This article has moved to our new Help Center and will no longer be updated on this page. Please see the Help Center for the newest version.
Neither FTP clients nor web browsers are very well suited to doing cryptography as part of the upload/download process, so accessing your data this way would require the server to first decrypt your data, and then give it to your browser. This breaks our zero knowledge model, where SpiderOak does not have your encryption keys, and SpiderOak servers are entirely unable to decrypt, read, or send any data.
While there have been recent developments in Java and Javascript to handle intense cryptography in the browser as a part of a web based application, the libraries involved are not efficient, and more importantly, not vetted and security audited the way C libraries have been.

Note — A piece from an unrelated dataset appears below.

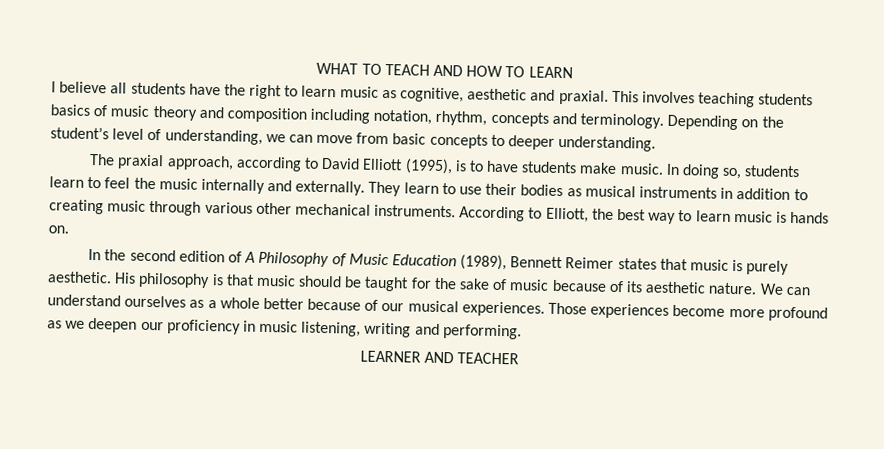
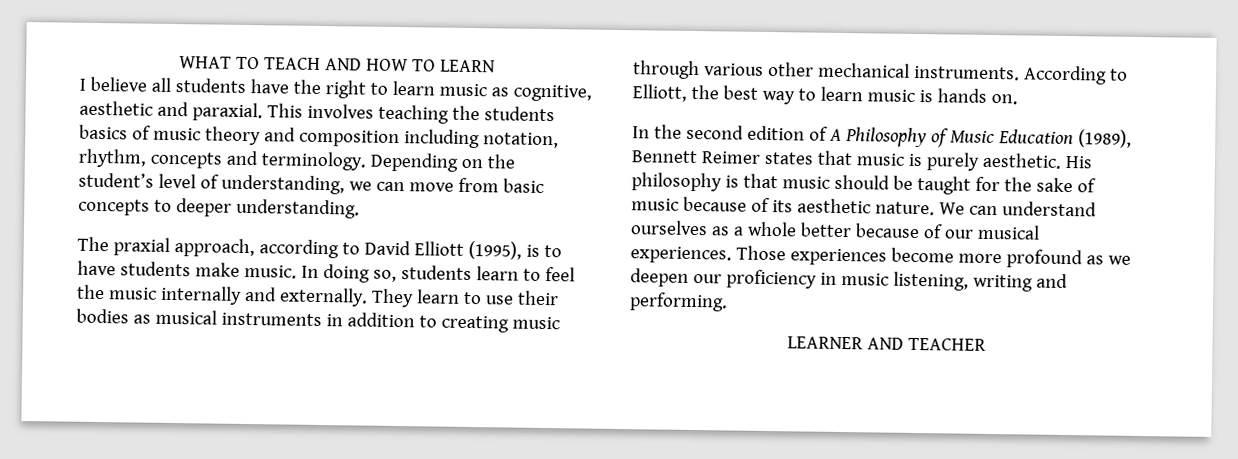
- I believe all students have the right to learn music as cognitive, aesthetic and praxial.
+ I believe all students have the right to learn music as cognitive, aesthetic and paraxial.
- This involves teaching students basics of music theory and composition including notation, rhythm, concepts and terminology.
+ This involves teaching the students basics of music theory and composition including notation, rhythm, concepts and terminology.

At least for the time being, we think the best place for intense cryptography of the contents of one's filesystem is within a desktop application. As this changes, we'll be among the first involved.
So, SpiderOak's approach to uploads and downloads is that upload transactions are created in encrypted form by the local client, then uploaded to the server. Downloads happen in the reverse order. Never does a server know any plain text data -- not even file or folder names. In the datacenter, we store only sequentially numbered data blocks. If you lose your password (from which your encryption keys are generated) we cannot recover it for you.
Nevertheless, convenient web access is important to many people, so we did build a web access option. It stores the user's password (and derived keys) in memory only -- never writing the session file to disk -- and purges them from memory as soon as the session ends. On our website, we actually recommend against using the web interface at all due to this issue, but we provide it anyway, due to overwhelming customer demand.